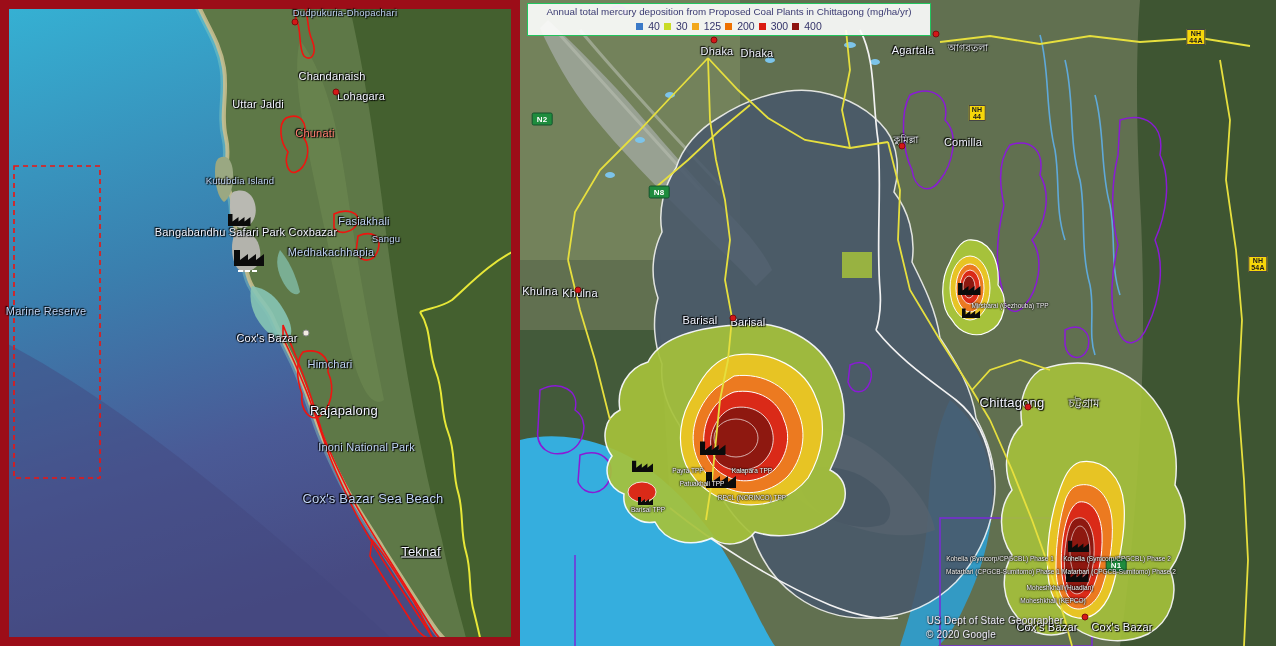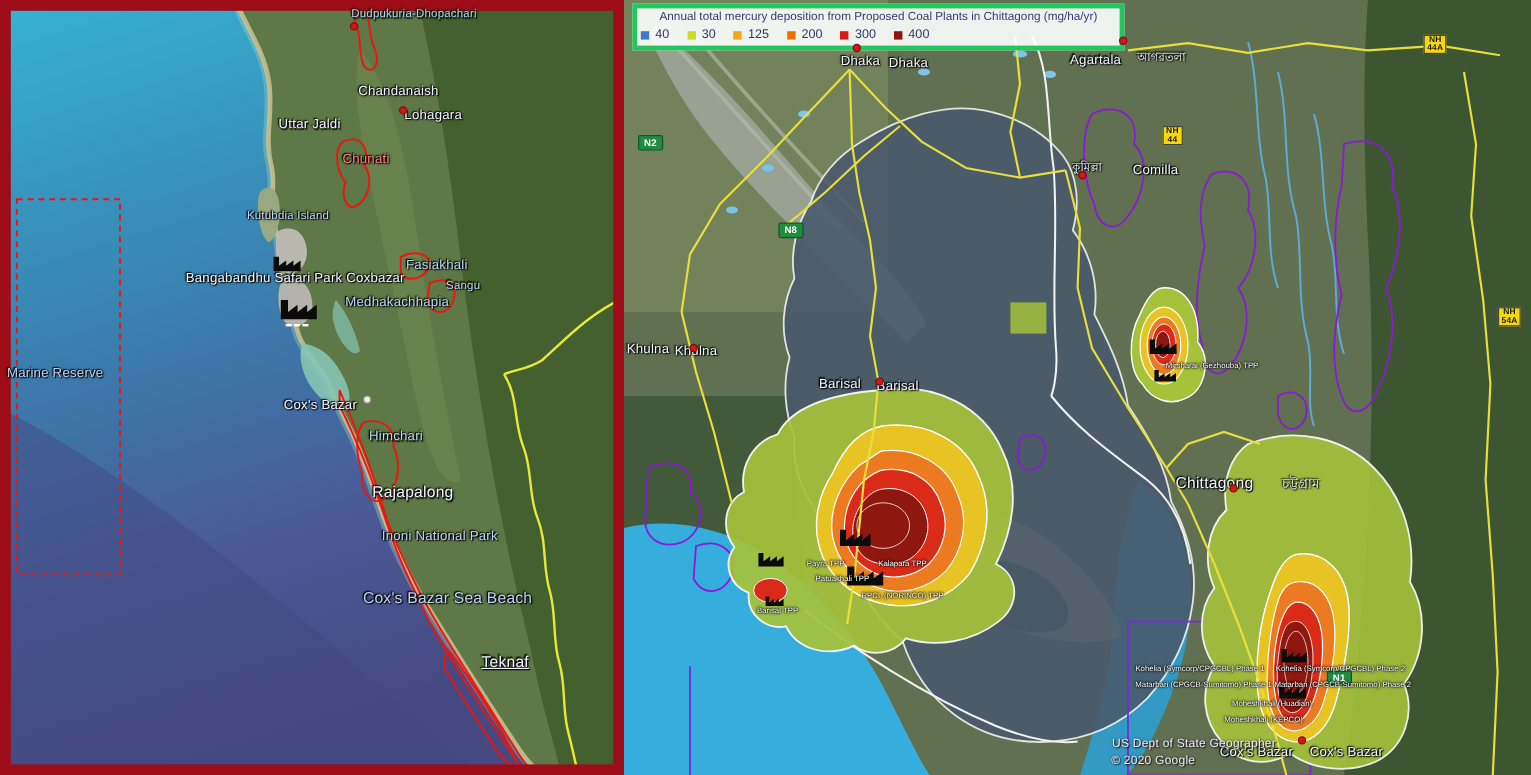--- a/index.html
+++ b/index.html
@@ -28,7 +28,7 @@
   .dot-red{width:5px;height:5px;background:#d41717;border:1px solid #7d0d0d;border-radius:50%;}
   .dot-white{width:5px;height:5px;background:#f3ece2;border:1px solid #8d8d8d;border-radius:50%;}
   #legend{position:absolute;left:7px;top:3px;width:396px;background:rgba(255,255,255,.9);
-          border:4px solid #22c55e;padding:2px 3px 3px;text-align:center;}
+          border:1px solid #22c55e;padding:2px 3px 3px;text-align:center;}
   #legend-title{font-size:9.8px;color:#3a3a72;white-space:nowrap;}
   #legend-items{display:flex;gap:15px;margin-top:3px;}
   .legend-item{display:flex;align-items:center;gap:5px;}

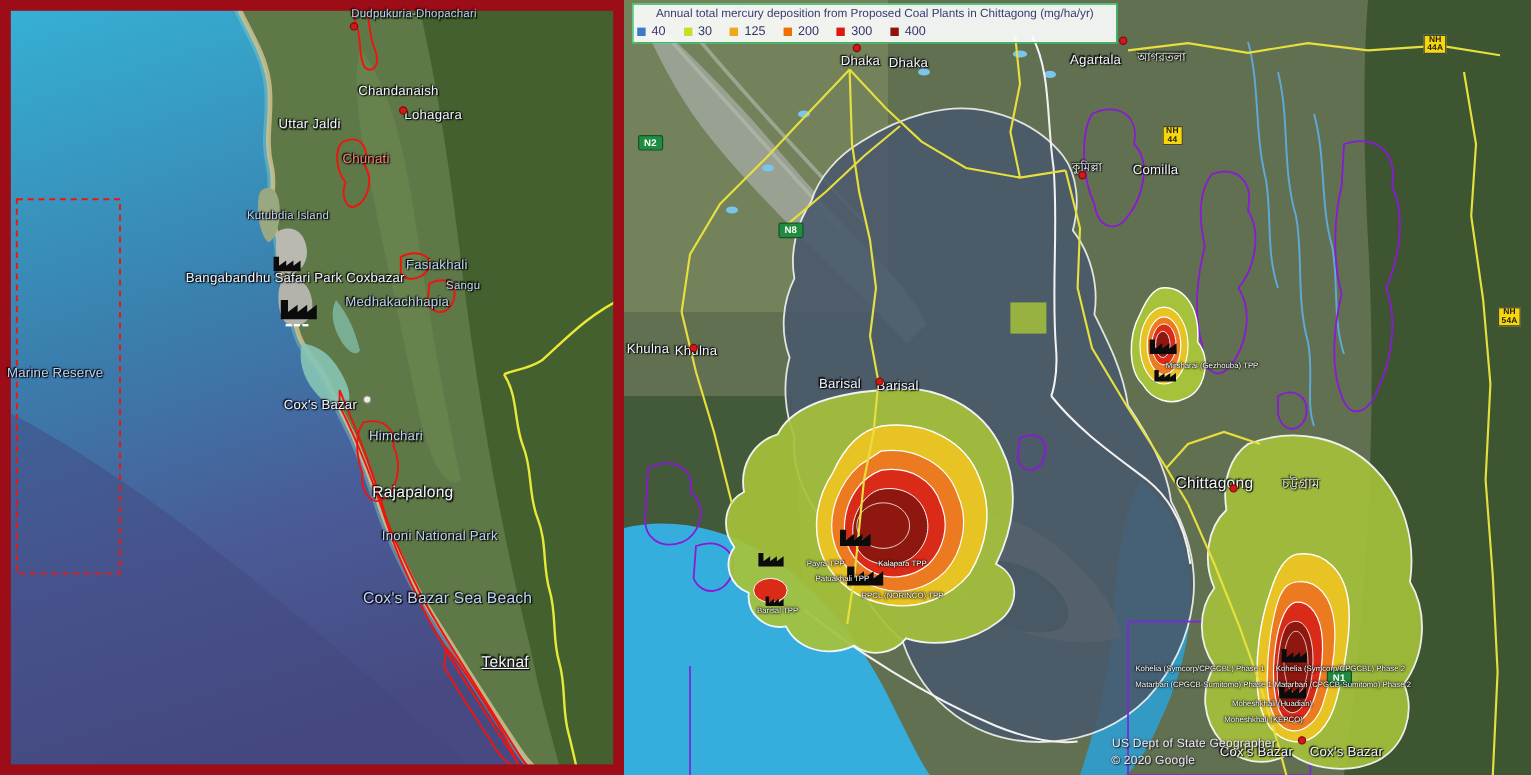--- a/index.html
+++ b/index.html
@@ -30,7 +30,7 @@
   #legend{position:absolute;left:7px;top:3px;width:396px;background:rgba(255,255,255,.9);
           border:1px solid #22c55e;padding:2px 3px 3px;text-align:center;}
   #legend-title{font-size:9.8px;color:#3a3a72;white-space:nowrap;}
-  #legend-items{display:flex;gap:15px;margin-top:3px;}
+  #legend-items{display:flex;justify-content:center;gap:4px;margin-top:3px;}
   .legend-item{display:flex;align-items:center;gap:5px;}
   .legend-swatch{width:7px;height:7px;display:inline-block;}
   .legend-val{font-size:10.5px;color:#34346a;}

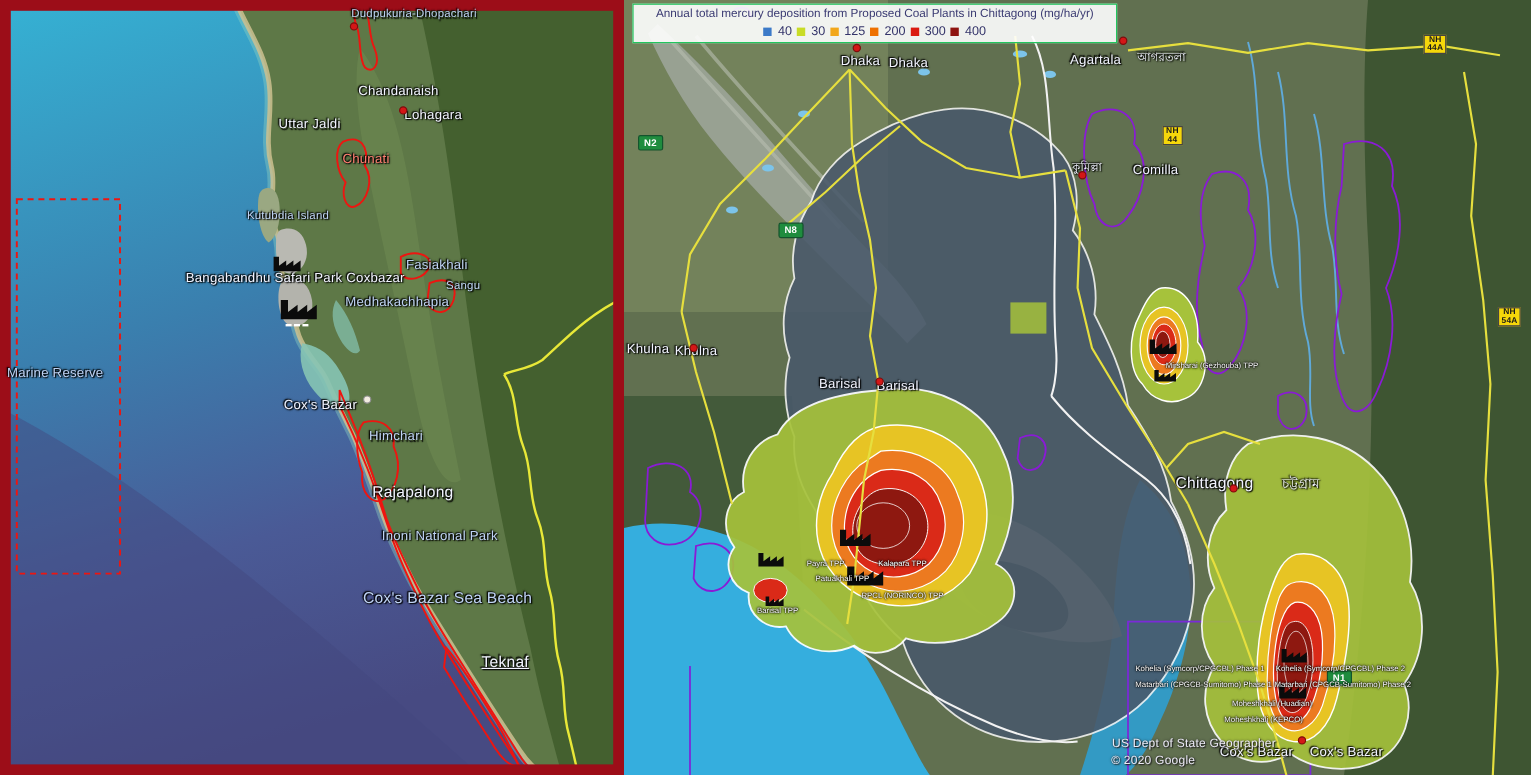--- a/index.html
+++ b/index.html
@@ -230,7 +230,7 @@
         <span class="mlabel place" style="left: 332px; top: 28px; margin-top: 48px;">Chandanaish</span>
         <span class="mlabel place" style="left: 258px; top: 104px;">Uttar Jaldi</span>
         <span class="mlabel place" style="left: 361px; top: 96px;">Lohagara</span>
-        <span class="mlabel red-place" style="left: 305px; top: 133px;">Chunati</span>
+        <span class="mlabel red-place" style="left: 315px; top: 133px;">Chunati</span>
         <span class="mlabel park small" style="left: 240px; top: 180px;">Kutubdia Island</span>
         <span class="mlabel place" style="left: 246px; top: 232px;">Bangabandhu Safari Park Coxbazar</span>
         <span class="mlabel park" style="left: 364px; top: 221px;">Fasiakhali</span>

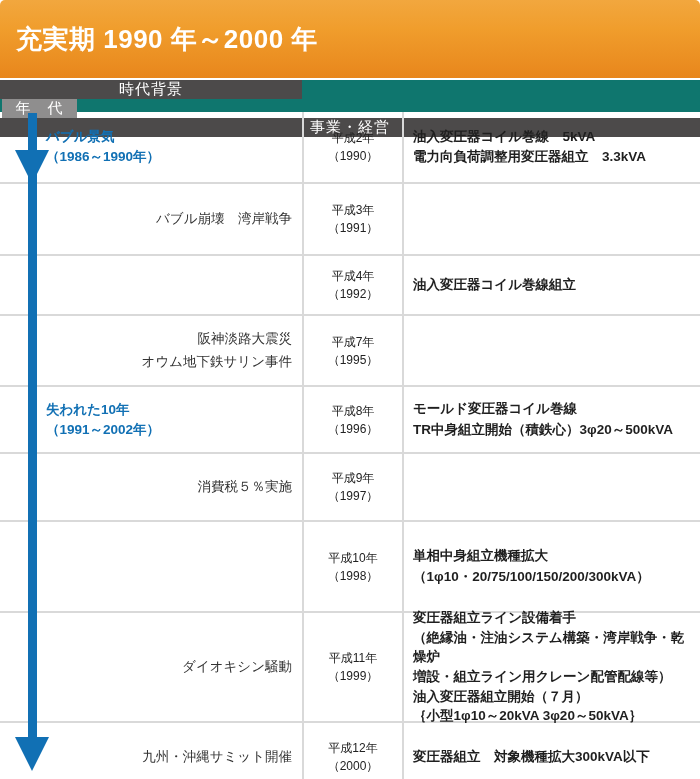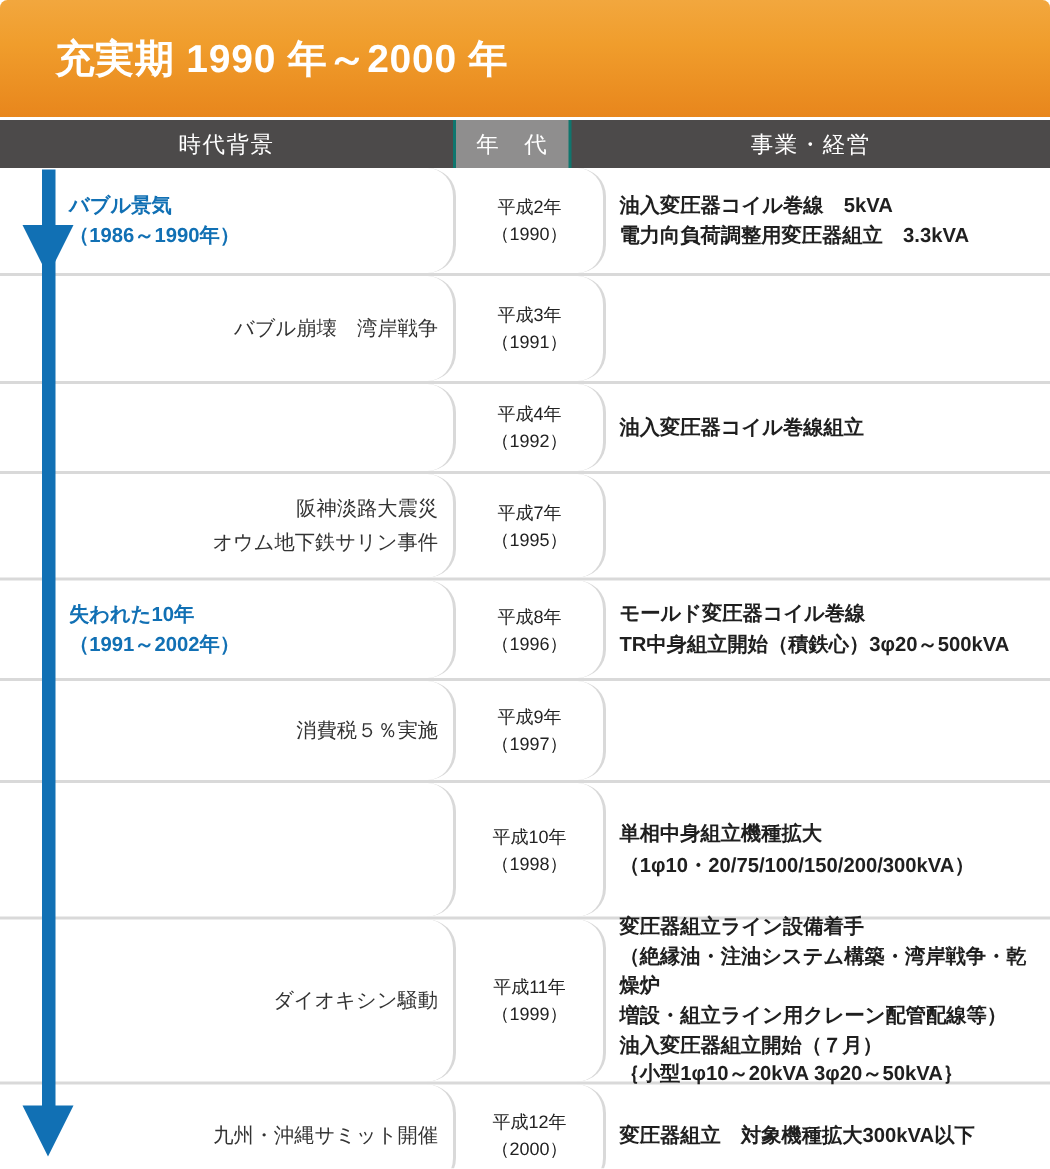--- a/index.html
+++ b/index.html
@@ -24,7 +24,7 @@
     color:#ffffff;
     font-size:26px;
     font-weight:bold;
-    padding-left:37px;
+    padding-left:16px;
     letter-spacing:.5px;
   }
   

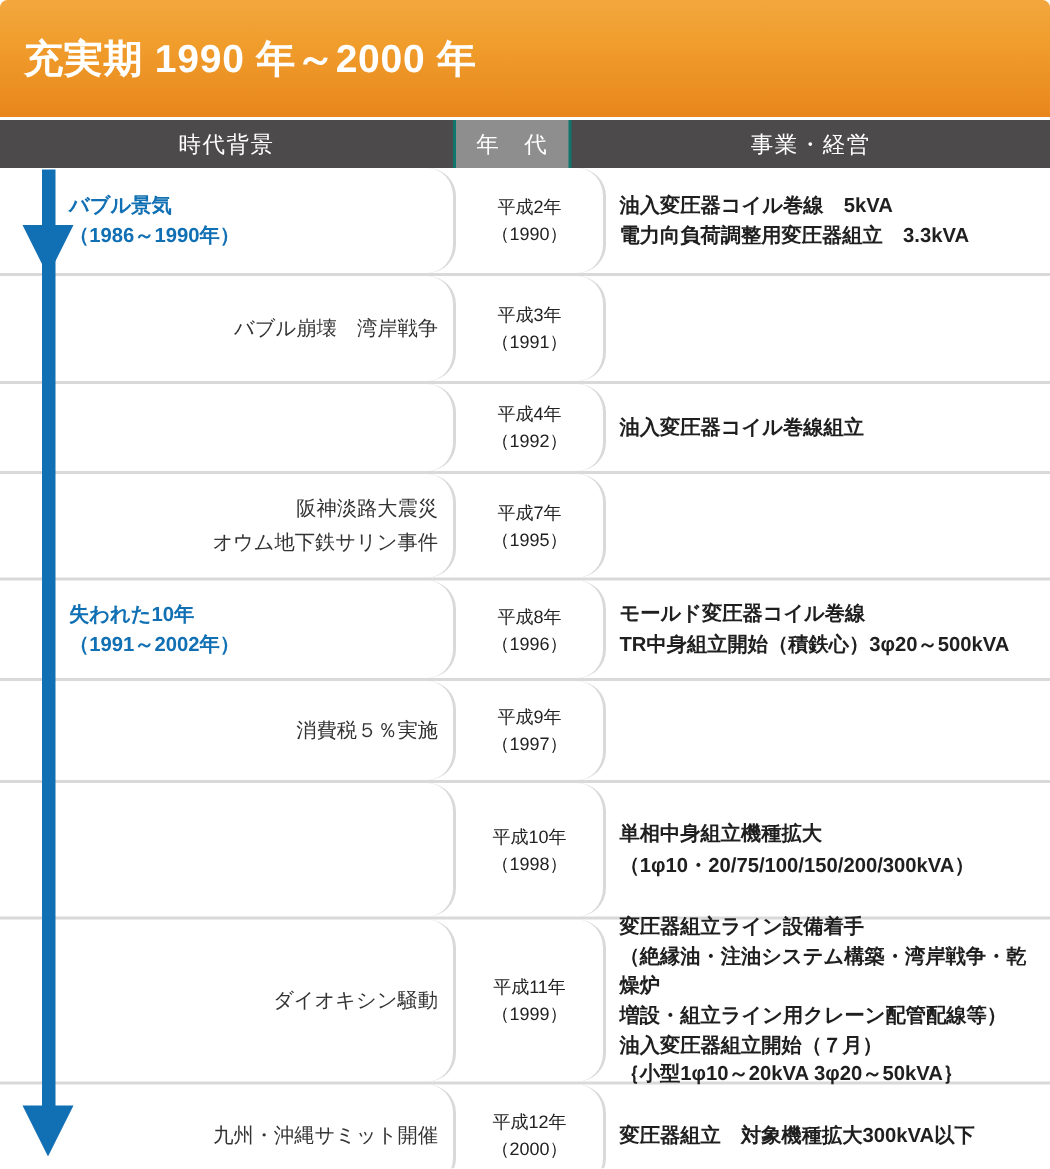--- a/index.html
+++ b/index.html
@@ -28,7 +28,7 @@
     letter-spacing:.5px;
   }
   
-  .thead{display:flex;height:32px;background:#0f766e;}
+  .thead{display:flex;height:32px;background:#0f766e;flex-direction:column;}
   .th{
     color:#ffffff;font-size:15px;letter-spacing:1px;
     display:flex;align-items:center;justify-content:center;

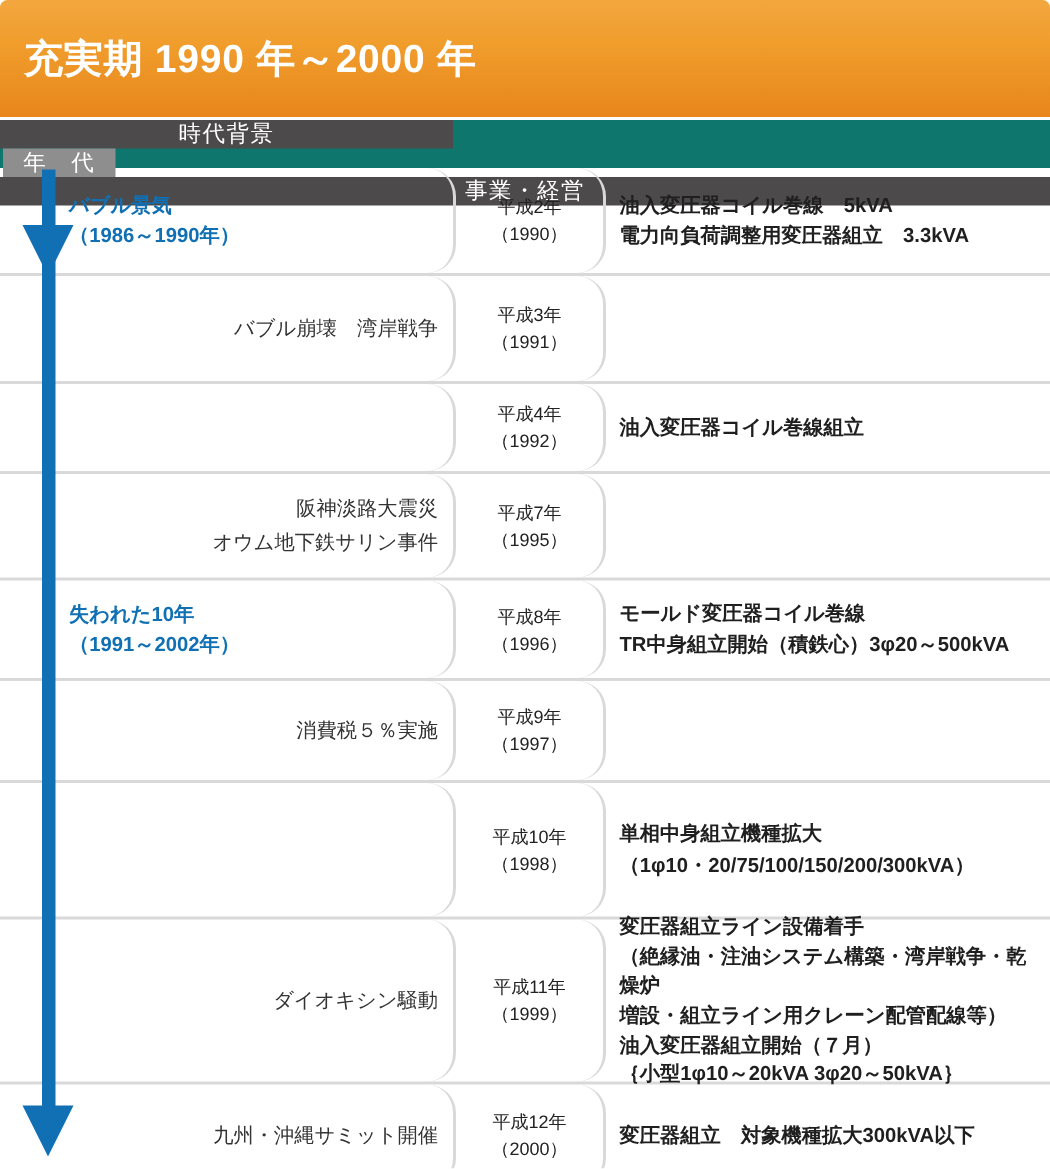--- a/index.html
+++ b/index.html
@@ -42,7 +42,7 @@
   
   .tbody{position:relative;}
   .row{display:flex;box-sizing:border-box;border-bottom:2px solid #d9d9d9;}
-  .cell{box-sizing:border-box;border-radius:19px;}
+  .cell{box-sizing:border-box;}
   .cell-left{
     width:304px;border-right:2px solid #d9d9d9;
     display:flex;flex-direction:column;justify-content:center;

◆ ◆ ◆ ◆ ◆ ◆ ◆

» ABOUT THIS EXERCISE: Please transcribe all of the entries exactly and omit any picture they hold.

» ANSWER:
--- a/index.html
+++ b/index.html
@@ -28,7 +28,7 @@
   .dot-red{width:5px;height:5px;background:#d41717;border:1px solid #7d0d0d;border-radius:50%;}
   .dot-white{width:5px;height:5px;background:#f3ece2;border:1px solid #8d8d8d;border-radius:50%;}
   #legend{position:absolute;left:7px;top:3px;width:396px;background:rgba(255,255,255,.9);
-          border:4px solid #22c55e;padding:2px 3px 3px;text-align:center;}
+          border:1px solid #22c55e;padding:2px 3px 3px;text-align:center;}
   #legend-title{font-size:9.8px;color:#3a3a72;white-space:nowrap;}
   #legend-items{display:flex;gap:15px;margin-top:3px;}
   .legend-item{display:flex;align-items:center;gap:5px;}

--- a/index.html
+++ b/index.html
@@ -30,7 +30,7 @@
   #legend{position:absolute;left:7px;top:3px;width:396px;background:rgba(255,255,255,.9);
           border:1px solid #22c55e;padding:2px 3px 3px;text-align:center;}
   #legend-title{font-size:9.8px;color:#3a3a72;white-space:nowrap;}
-  #legend-items{display:flex;gap:15px;margin-top:3px;}
+  #legend-items{display:flex;justify-content:center;gap:4px;margin-top:3px;}
   .legend-item{display:flex;align-items:center;gap:5px;}
   .legend-swatch{width:7px;height:7px;display:inline-block;}
   .legend-val{font-size:10.5px;color:#34346a;}

--- a/index.html
+++ b/index.html
@@ -230,7 +230,7 @@
         <span class="mlabel place" style="left: 332px; top: 28px; margin-top: 48px;">Chandanaish</span>
         <span class="mlabel place" style="left: 258px; top: 104px;">Uttar Jaldi</span>
         <span class="mlabel place" style="left: 361px; top: 96px;">Lohagara</span>
-        <span class="mlabel red-place" style="left: 305px; top: 133px;">Chunati</span>
+        <span class="mlabel red-place" style="left: 315px; top: 133px;">Chunati</span>
         <span class="mlabel park small" style="left: 240px; top: 180px;">Kutubdia Island</span>
         <span class="mlabel place" style="left: 246px; top: 232px;">Bangabandhu Safari Park Coxbazar</span>
         <span class="mlabel park" style="left: 364px; top: 221px;">Fasiakhali</span>

--- a/index.html
+++ b/index.html
@@ -24,7 +24,7 @@
     color:#ffffff;
     font-size:26px;
     font-weight:bold;
-    padding-left:37px;
+    padding-left:16px;
     letter-spacing:.5px;
   }
   

--- a/index.html
+++ b/index.html
@@ -28,7 +28,7 @@
     letter-spacing:.5px;
   }
   
-  .thead{display:flex;height:32px;background:#0f766e;}
+  .thead{display:flex;height:32px;background:#0f766e;flex-direction:column;}
   .th{
     color:#ffffff;font-size:15px;letter-spacing:1px;
     display:flex;align-items:center;justify-content:center;

--- a/index.html
+++ b/index.html
@@ -42,7 +42,7 @@
   
   .tbody{position:relative;}
   .row{display:flex;box-sizing:border-box;border-bottom:2px solid #d9d9d9;}
-  .cell{box-sizing:border-box;border-radius:19px;}
+  .cell{box-sizing:border-box;}
   .cell-left{
     width:304px;border-right:2px solid #d9d9d9;
     display:flex;flex-direction:column;justify-content:center;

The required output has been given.